The official term is Cynophobia. It is a condition that affects many people and is I guess the opposite of Cynophilist – a person who loves dogs. Or more commonly a “dog lover”. Yep thats probably me, and possibly you.
Symptoms of being a dog phobic can include debilitating symptoms such as feeling anxious and panicky around dogs, constantly checking for dogs when out in public, avoiding places with dogs, and feeling like that fear interferes with normal life. All of the children I have worked with have experienced these symptoms, and this fear has definitely interfered with every day, normal life. This is stressful for both the child and the parents/carers, and wider family.
My aim when I am asked to go out is definately NOT to turn the child into a dog lover! I do not care if they do not like dogs at the end of it, this is not the aim of the work.
It is often a relief to parents when you say this as they are likely anticipating a dog crazy person trying to persuade them, and their children, that all dogs are lovely. (Of course I think they are, but that is not why I am there).
Curiously on more than one occasion the children have ended up wanting a dog, and on several occasions the families have ended up with a dog of their own.
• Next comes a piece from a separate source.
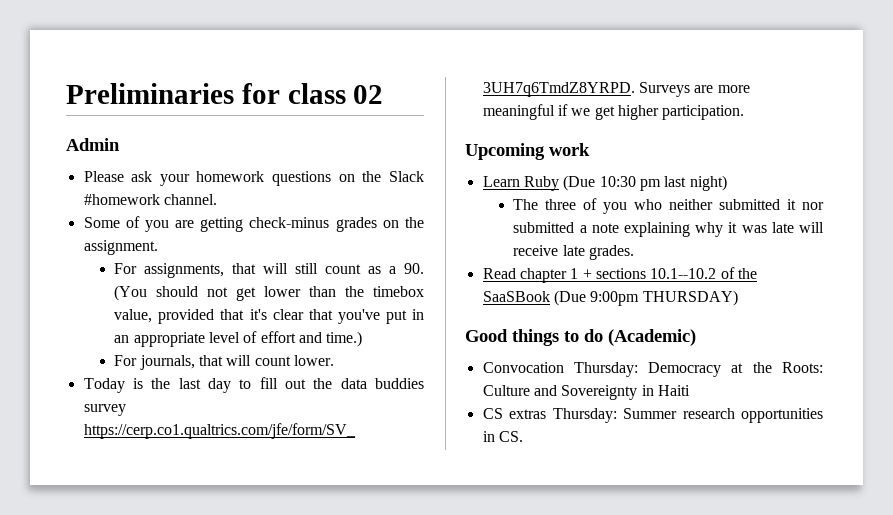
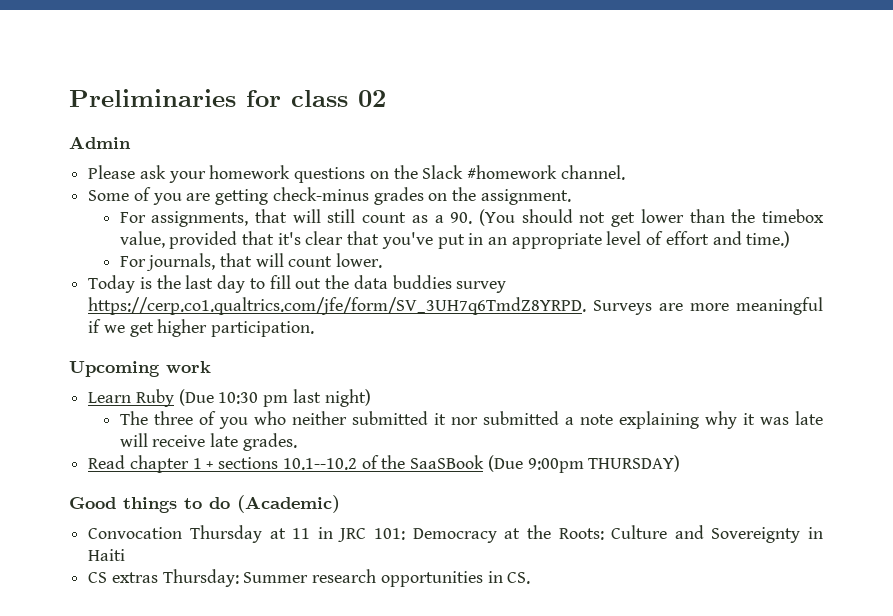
- Convocation Thursday: Democracy at the Roots: Culture and Sovereignty in Haiti
+ Convocation Thursday at 11 in JRC 101: Democracy at the Roots: Culture and Sovereignty in Haiti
Which is all good, but not the aim.
The aim is to give children accurate information about dogs; to acknowledge that some dogs can be scary and some dog owners are not good responsible owners; to provide a range of tools and techniques that the child can use, for themselves, with support and back up from parents, which will help with their anxiety; to change some negatively formed neural pathways concerning dogs into more neutral ones; and. most importantly to give opportunity to practice with a range of different dogs and in different settings .
Things you wont hear me say
- Its alright s/he wont hurt you
- s/he’s lovely
- s/he just wants to play
- come and be brave and stroke her/him
- s/he has never bitten anyone
- s/he’s safe s/he loves people
- they can smell your fear
- if you just stroke her/him it will be ok
Things you may hear me say – although each time is different and unique to each child/person/circumstance
- you tell me when it feels ok
- you let me know when you feel comfortable
- its ok to take a step backwards if you feel like it
- learn to be boring
- do not look at the dog
- you do not have to walk closer
- you do not have to touch the dog (but you can if you want to)
- you tell me when the dog is too close
- are you red/amber/green ?
- lets play a game (if the child is young)
- tell me what you are seeing/feeling/ thinking
Each time I follow a slightly different process , depending on the child/ persons age, level of understanding, the scale of their fear, how long it has been in place. I can usually tell pretty quickly if it is really a reflection of the parents fear or dislike of dogs, if the child deep down wants to like dogs, and if I can eventually persuade them to get a dog ( no I didnt really say that it was a joke!)